On a previous trip to France, we'd hired Christian Mayer to take us from Paris through Monet's Giverny and the villages of Honfleur and Bayeux (where the 230-foot-long tapestry resides depicting Norman events leading to William, Duke of Normandy's, conquest of England in 1066). Christian drove us to Deauville, with its grand casino, racetrack, and wide beach, as well as to Ste. Mere-Eglise, where paratrooper John Steele from the 82nd Airborne remained suspended when his parachute got caught in the church steeple on D-Day, 1944. Unlike the depiction in "The Longest Day," the American was taken prisoner and escaped to become a town hero. From Ste. Mere-Eglise where we stayed, we toured the beaches, cemeteries, and museums of World War II on the Normandy coast.
Bayeux, France |
Honfleur, France |
Monet's Giverny Lily Pond and House (in background) |
Crater Bombardment on Omaha Beach, France |
Recreation of parachutist John Steele hanging from church steeple in Ste. Mere-Eglise, Fr., on D-Day |
Our guide, Christian, was an American from New Mexico who'd married a French woman and relocated outside Paris. In June, 2018, we returned to France and hired Christian to guide us from Biarritz, on the Atlantic, through the Basque country of France and Spain in the Pyrenees, close to Christian's home where he and his wife were raising their family.
Christian Mayer with Charley at Chartres Cathedral, France, 2011 |
Since the name "Mayer" sounded Jewish to the Germans during the Occupation of France, his paternal grandparents were forced to sell their mountain camp for children and relocate in Nice, where they opened a restaurant. They moved on to settle in Cap d'Antibes, where they operated a hotel. Christian's grandmother ran messages to the resistance in a pump tube on her bike. His grandfather was arrested, charged with an "act of resistance," while his granduncle was executed by the S.S. Christian's grandmother washed the linens of a Frenchman sympathetic to the Germans and got her husband released.
"My grandmother didn't want her two sons drafted into the War," Christian told us. "My uncle Jean and my dad 'Dadou' were members of the French National ski team, so the family was able to make its way to Paris. I remember my dad telling me they heard Allied bombers overhead for an hour before they actually bombed. He described the German revolving machine guns that enforced curfews in the City.
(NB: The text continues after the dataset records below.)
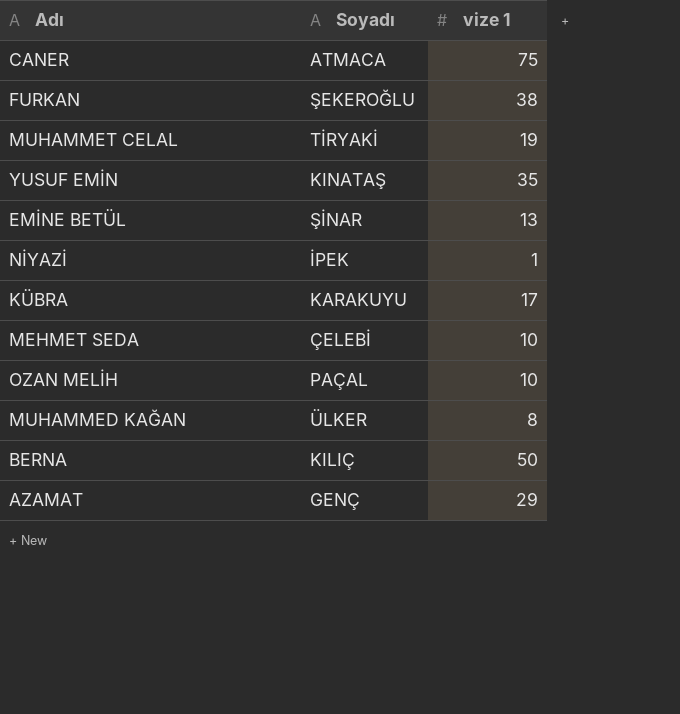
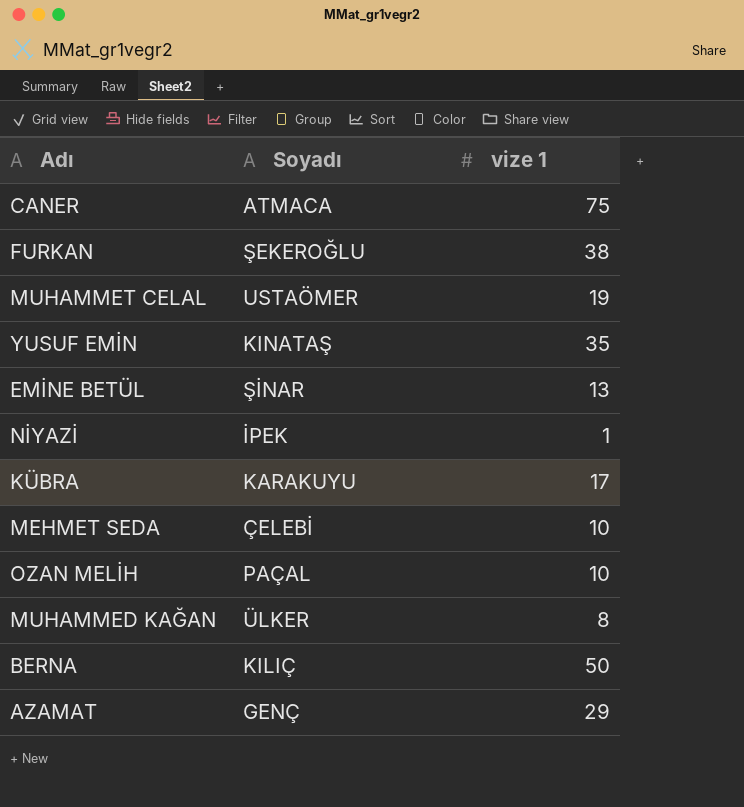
MUHAMMET CELAL | Soyadı: TİRYAKİ -> USTAÖMER

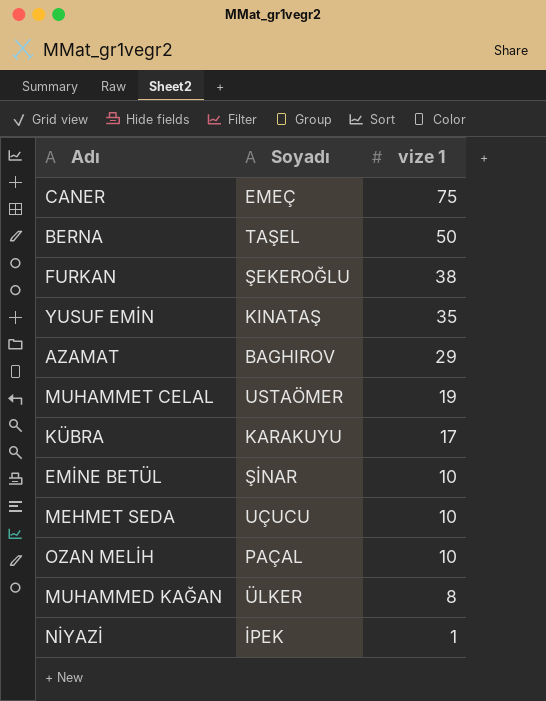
row order: none -> vize 1 descending
CANER | Soyadı: ATMACA -> EMEÇ
BERNA | Soyadı: KILIÇ -> TAŞEL
AZAMAT | Soyadı: GENÇ -> BAGHIROV
EMİNE BETÜL | vize 1: 13 -> 10
MEHMET SEDA | Soyadı: ÇELEBİ -> UÇUCU

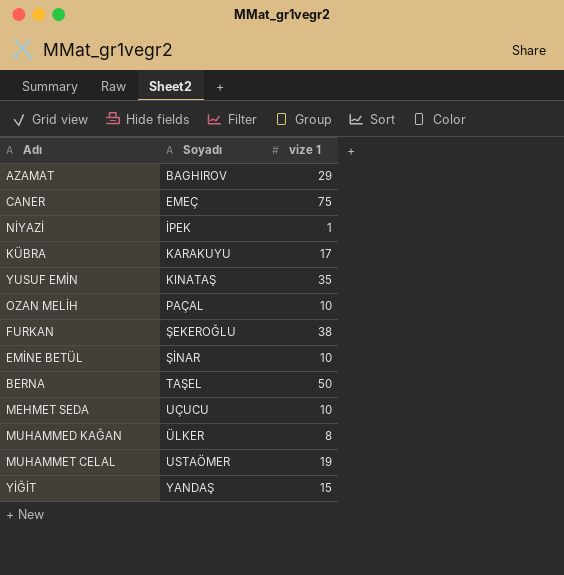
row order: vize 1 descending -> Soyadı ascending
row YİĞİT: none -> YANDAŞ | 15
"A German with the code name 'Ernie Blake' had been a double agent and was rewarded by the U.S. with cheap forest land in New Mexico.There he built a ski lodge and the St. Bernard Hotel in what became Taos Ski Valley. He advertised for a ski instructor/hotel operator. 'Dadou' was the only one who answered the ad. Eventually dad was able to bring his brother Jean, also a ski instructor in France, and the rest of the family to Taos. The two brothers pooled their money and their parents added their savings to become owners of the St. Bernard Hotel. It's still there.
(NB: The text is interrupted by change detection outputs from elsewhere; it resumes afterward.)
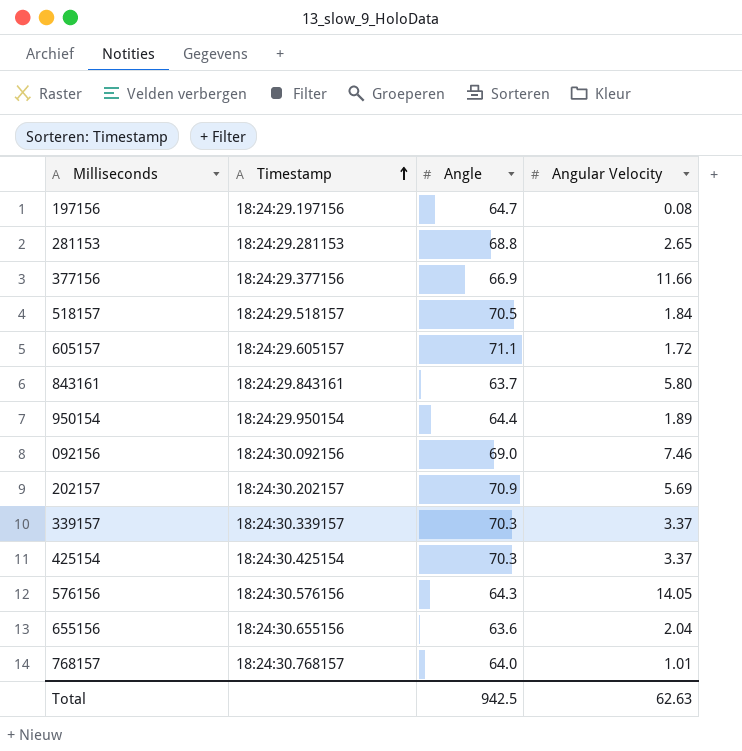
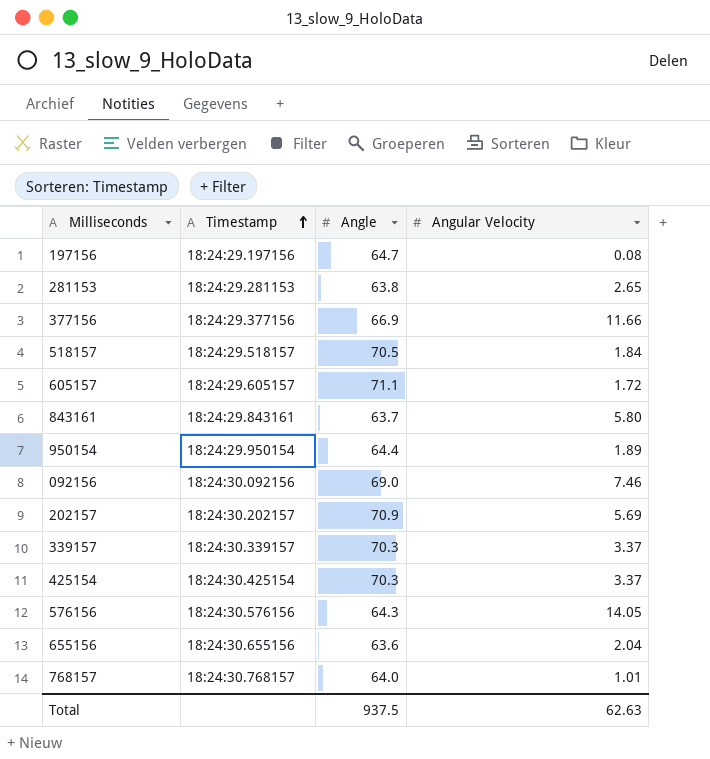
281153 | Angle: 68.8 -> 63.8
Total | Angle: 942.5 -> 937.5

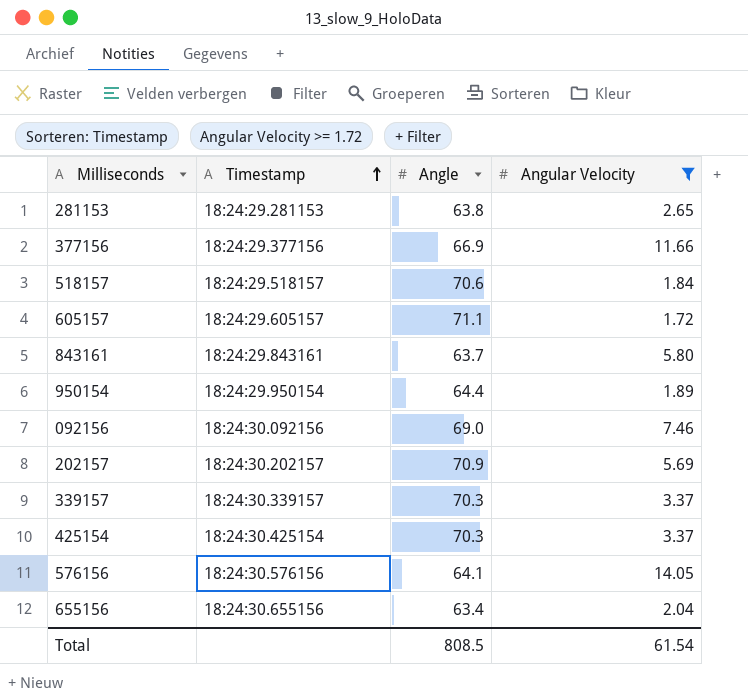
filter: none -> Angular Velocity >= 1.72
518157 | Angle: 70.5 -> 70.6
576156 | Angle: 64.3 -> 64.1
655156 | Angle: 63.6 -> 63.4
Total | Angle: 937.5 -> 808.5
Total | Angular Velocity: 62.63 -> 61.54

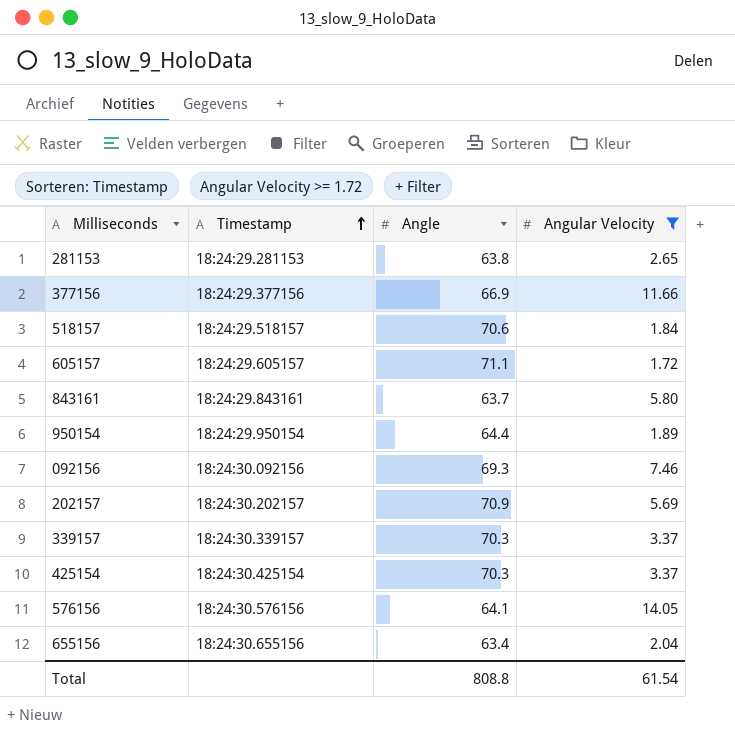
092156 | Angle: 69.0 -> 69.3
Total | Angle: 808.5 -> 808.8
"My mother was from Vienna and answered an ad for an 'au pere' in Taos, where her brother was the ski lift engineer. That's where my parents met. Eventually dad and uncle Jean split and dad bought out Jean's portion of the St. Bernard. Uncle Jean opened the Eidelweis Hotel there. The two hotels stood side-by-side.
"My cousins and I grew up on skis and snowboards, despite the fact that snowboards were forbidden on the slopes of Taos at the time. We used to sneak down to the weekly concerts in the hotels and hung out with the musicians. I guess that's how I got started playing the sax. I formed my own band and started touring Europe."
"How did you become enamored with the sea if you grew up in New Mexico?" I asked Christian.
"Well, my dad was a U.S. citizen and after my parents divorced, he moved to Hawaii. I loved to surf out there."
"Did your mother become a citizen?"
"Well, mom was a proud Austrian. She refused to apply till after the divorce, when she had to go to work."